#### RECORDS FOR THE TASK
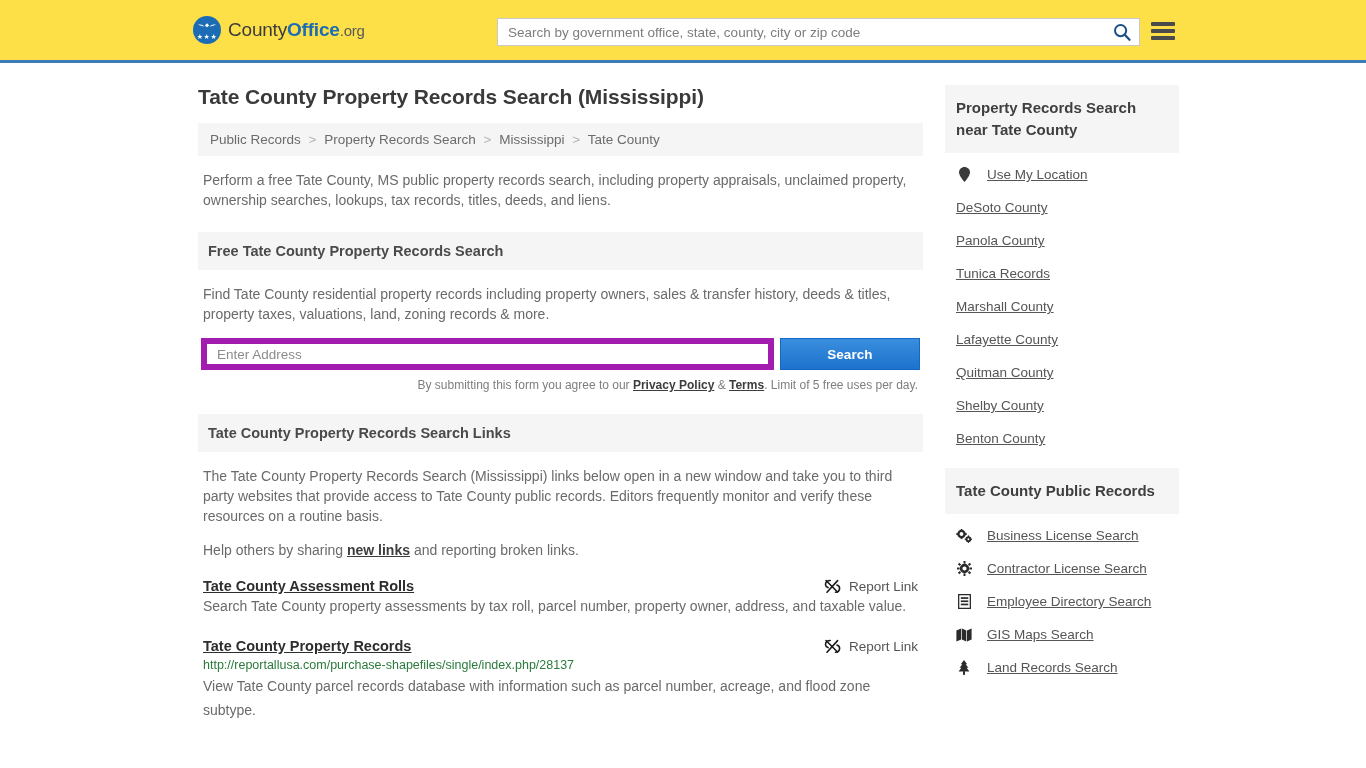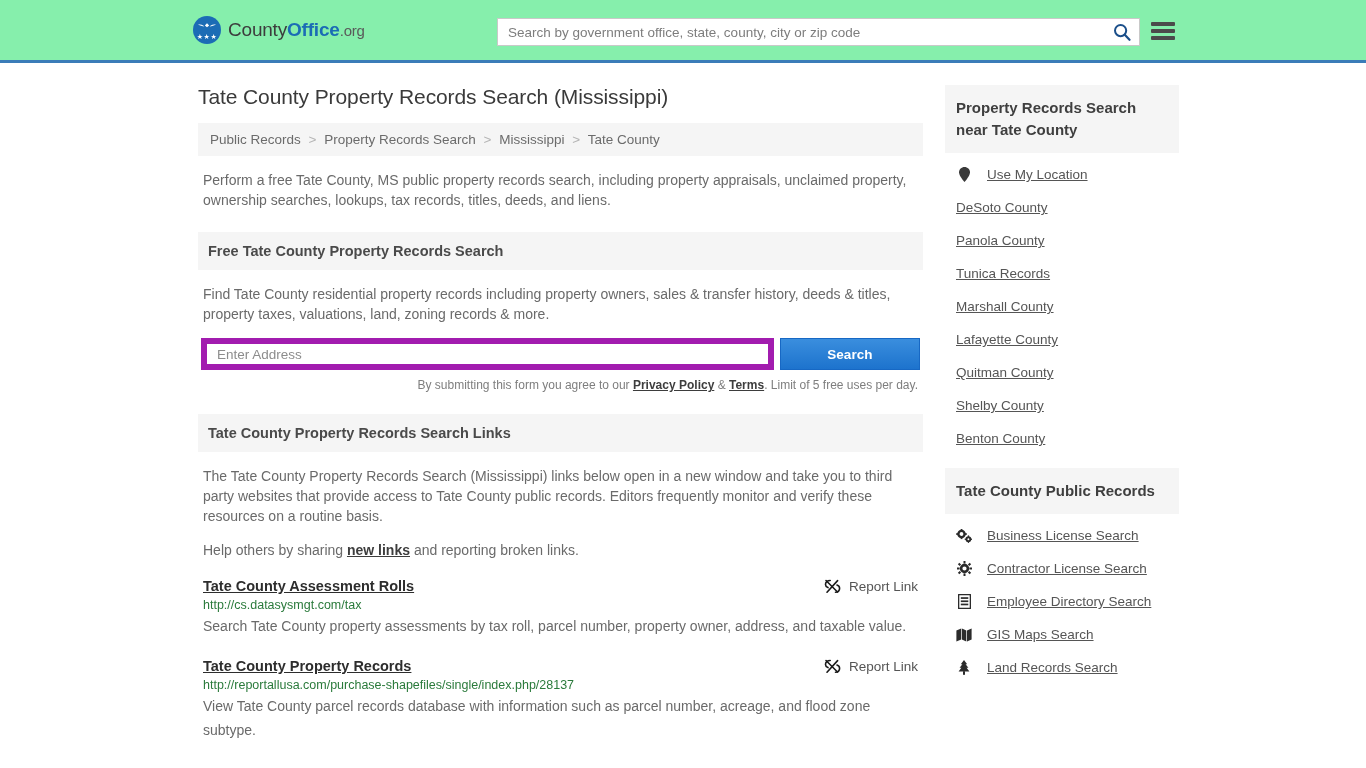--- a/index.html
+++ b/index.html
@@ -17,7 +17,7 @@
   
   .site-header {
     height: 63px;
-    background: #86efac;
+    background: #fde047;
     border-bottom: 3px solid #3b7cb8;
     display: flex;
     align-items: center;

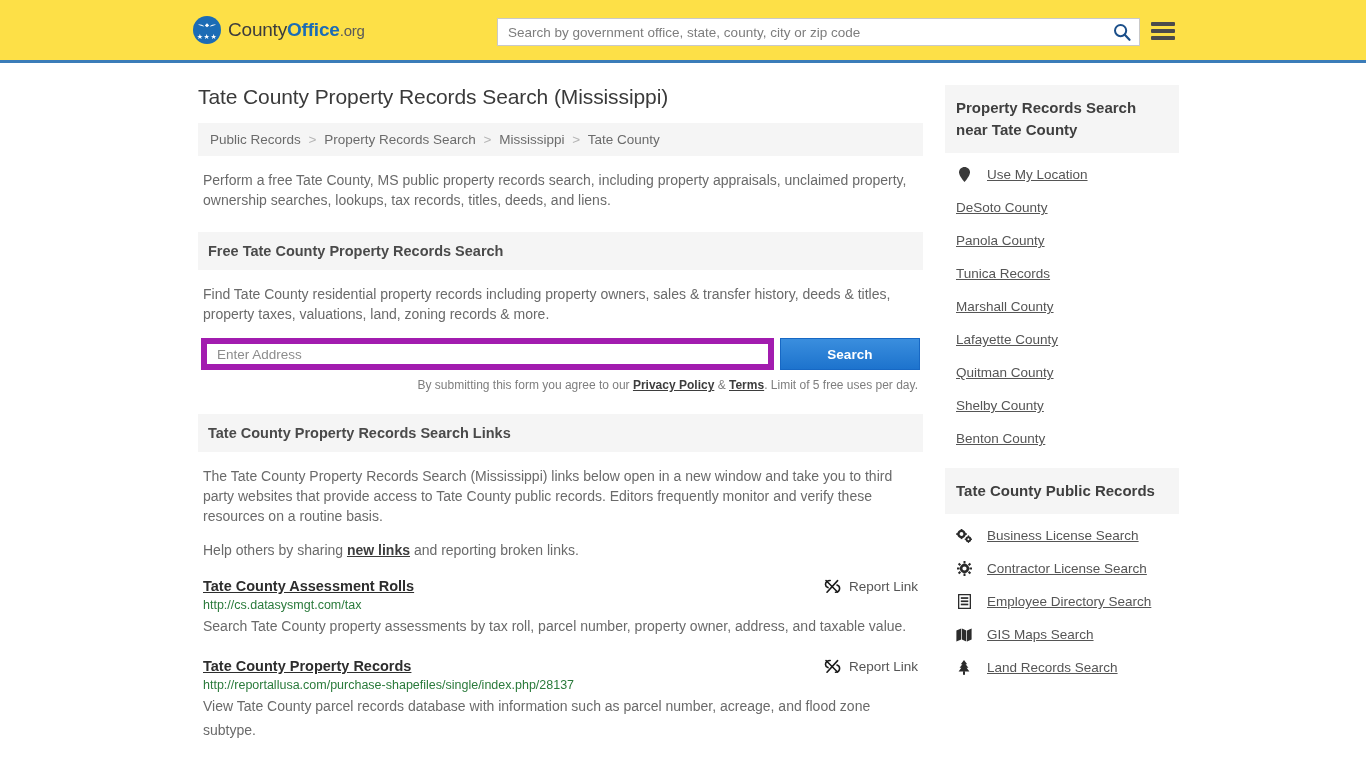--- a/index.html
+++ b/index.html
@@ -133,7 +133,7 @@
     font-size: 21px;
     color: #3a3a3a;
     margin: 0 0 14px 0;
-    font-weight: normal;
+    font-weight: bold;
     letter-spacing: -0.1px;
   }
 

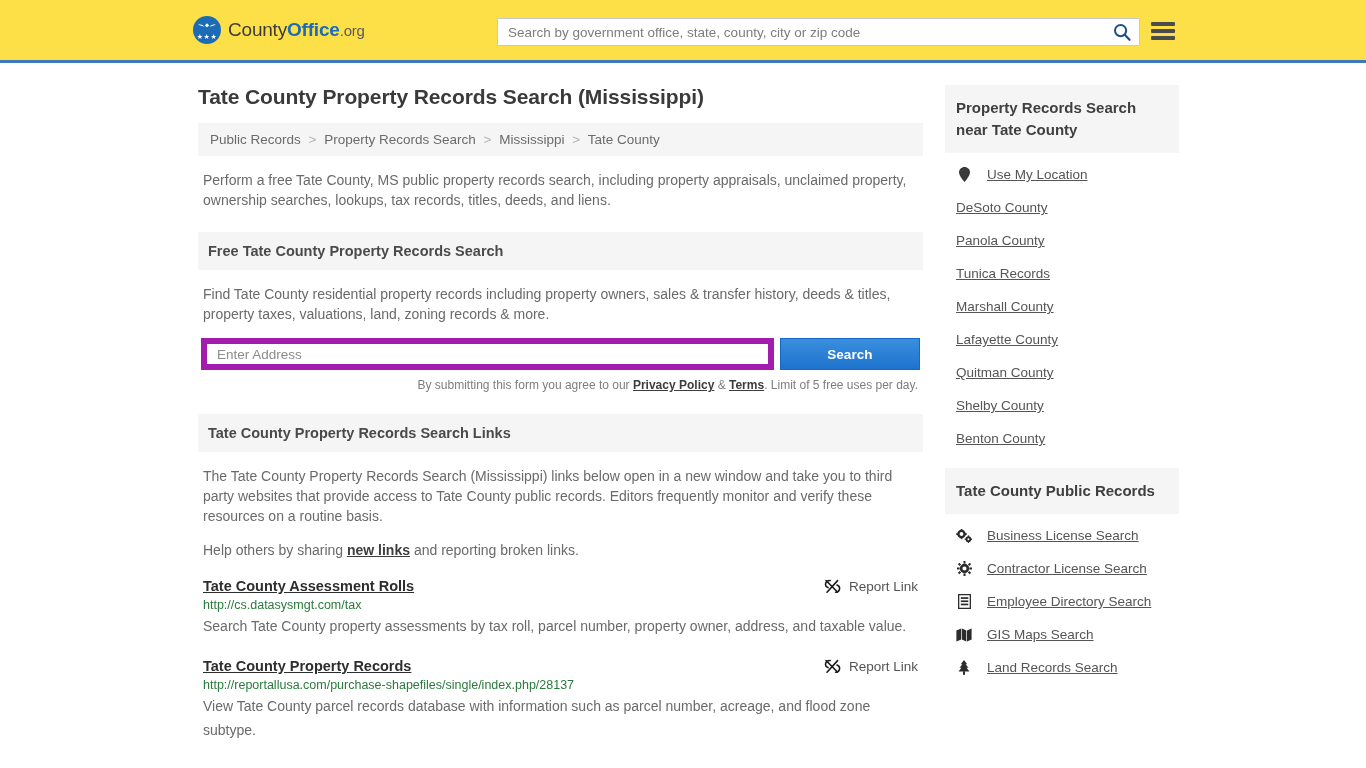--- a/index.html
+++ b/index.html
@@ -369,7 +369,6 @@
             <span>Report Link</span>
           </span>
         </div>
-        <div class="link-url">http://cs.datasysmgt.com/tax</div>
         <p class="link-desc">Search Tate County property assessments by tax roll, parcel number, property owner, address, and taxable value.</p>
       </div>
 

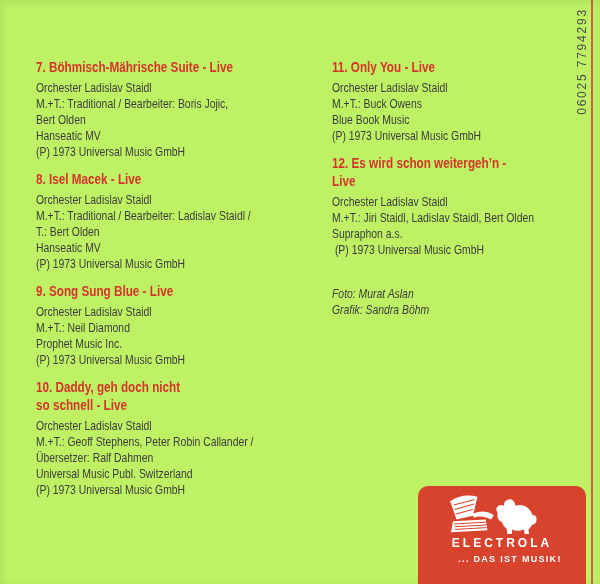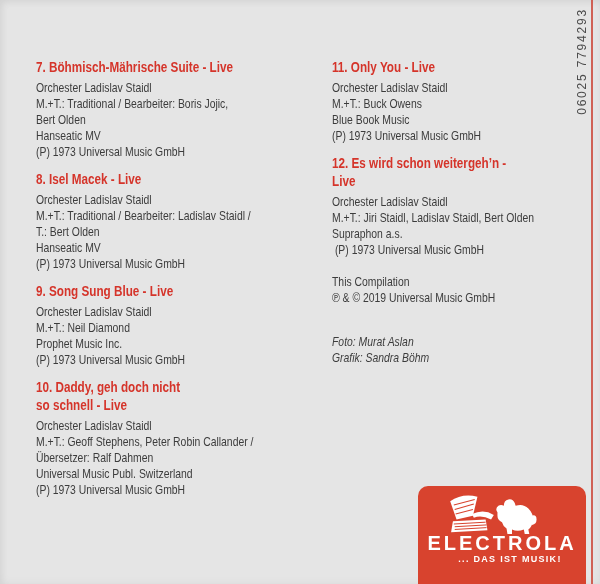--- a/index.html
+++ b/index.html
@@ -7,7 +7,7 @@
     position: relative;
     width: 600px;
     height: 584px;
-    background: #e5e5e5;
+    background: #bef264;
     overflow: hidden;
     font-family: "Liberation Sans", "DejaVu Sans", sans-serif;
     box-shadow: inset 0 0 10px rgba(0,0,0,0.05), inset 3px 3px 6px rgba(0,0,0,0.04);

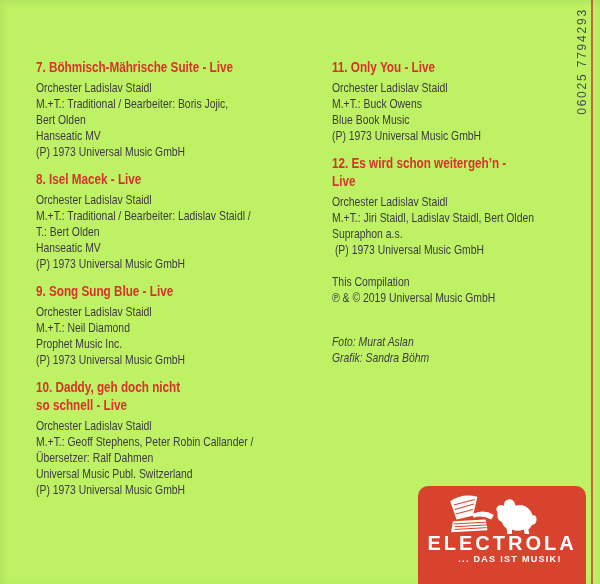--- a/index.html
+++ b/index.html
@@ -154,10 +154,6 @@
       <div class="track-line"> (P) 1973 Universal Music GmbH</div>
     </section>
 
-    <div class="compilation">
-      <div class="info-line">This Compilation</div>
-      <div class="info-line">℗ &amp; © 2019 Universal Music GmbH</div>
-    </div>
 
     <div class="credits">
       <div class="info-line">Foto: Murat Aslan</div>

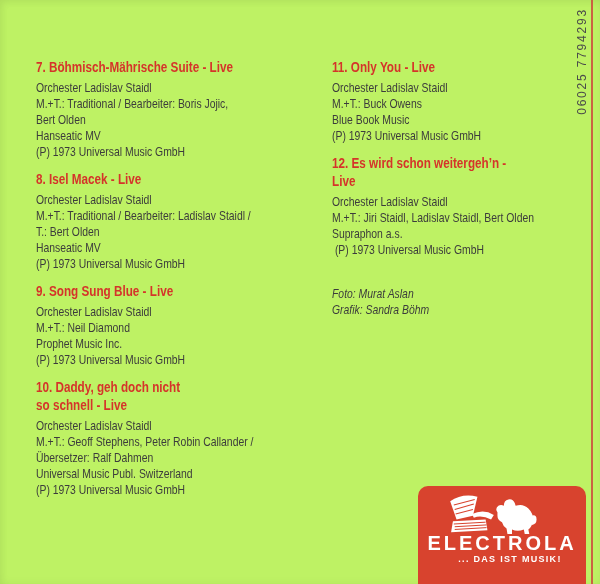--- a/index.html
+++ b/index.html
@@ -76,7 +76,7 @@
   .logo-art { margin-top: 8px; height: 40px; }
   .logo-wordmark {
     margin-top: 1px;
-    font-size: 20px;
+    font-size: 12px;
     font-weight: bold;
     letter-spacing: 3px;
     line-height: 17px;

#### PROBLEM
Please copy every line of the material that contains the word "class".

#### RESPONSE TO THIS EXERCISE
-        <div class="link-url">http://cs.datasysmgt.com/tax</div>
         <p class="link-desc">Search Tate County property assessments by tax roll, parcel number, property owner, address, and taxable value.</p>
       <div class="track-line"> (P) 1973 Universal Music GmbH</div>
-    <div class="compilation">
-      <div class="info-line">This Compilation</div>
-      <div class="info-line">℗ &amp; © 2019 Universal Music GmbH</div>
     <div class="credits">
       <div class="info-line">Foto: Murat Aslan</div>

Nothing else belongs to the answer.